The short-story-to-movie genre is one of my favorites. The already challenging genre of a compact and capacious story-telling, condensed dialogue, or rendering of the calendar as an inadequate and obsolete reference for the passing of time intersects with the cinematographic intent of visual narration. Short stories allow the musical accordion of narration to be opened and expanded, while novels often require editing and compression. Neither is better than the other.

Think Bartleby (2001), based on Herman Melville's story "Bartleby, The Scrivener" (1853), Blow-Up (1966), based on Julio Cortázar's "Las babas del diablo" ("The Devil's Drool") (1959), The Curious Case of Benjamin Button (2008), based on F. Scott Fitzgerald's "The Curious Case of Benjamin Button (1922)," or All About Eve (1950), based on Mary Orr's "The Wisdom of Eve."For an incomplete list of short stories turned movies, check out Emily Temple at LitHub.

Not on the list is The Other Barrio, based on the short story by the same name by Alejandro Murguia. San Francisco Poet Laureate (2013-2017), the first Latinx person to hold the honor. Murguia also wrote the screenplay.

"A noir crime-buster.

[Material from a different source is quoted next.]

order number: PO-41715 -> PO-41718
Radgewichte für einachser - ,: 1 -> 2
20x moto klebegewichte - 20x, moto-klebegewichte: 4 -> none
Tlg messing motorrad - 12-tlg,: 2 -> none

As if ripped from today's headlines reporting evictions, fires, and protests in the streets, "The Other Barrio" follows investigator Roberto Morales as he sifts through the suspicious circumstances of a fatal fire in a residential hotel in San Francisco's rapidly gentrifying Mission District and finds himself face to face with murder in the streets, corruption at City Hall and his own demons….set against the current epidemic of evictions and gentrification, "The Other Barrio" is a fictionalized account of true events."

The trailer is available here. "The Other Barrio" short story can be found in the compilation San Francisco Noir, published by City Lights Books.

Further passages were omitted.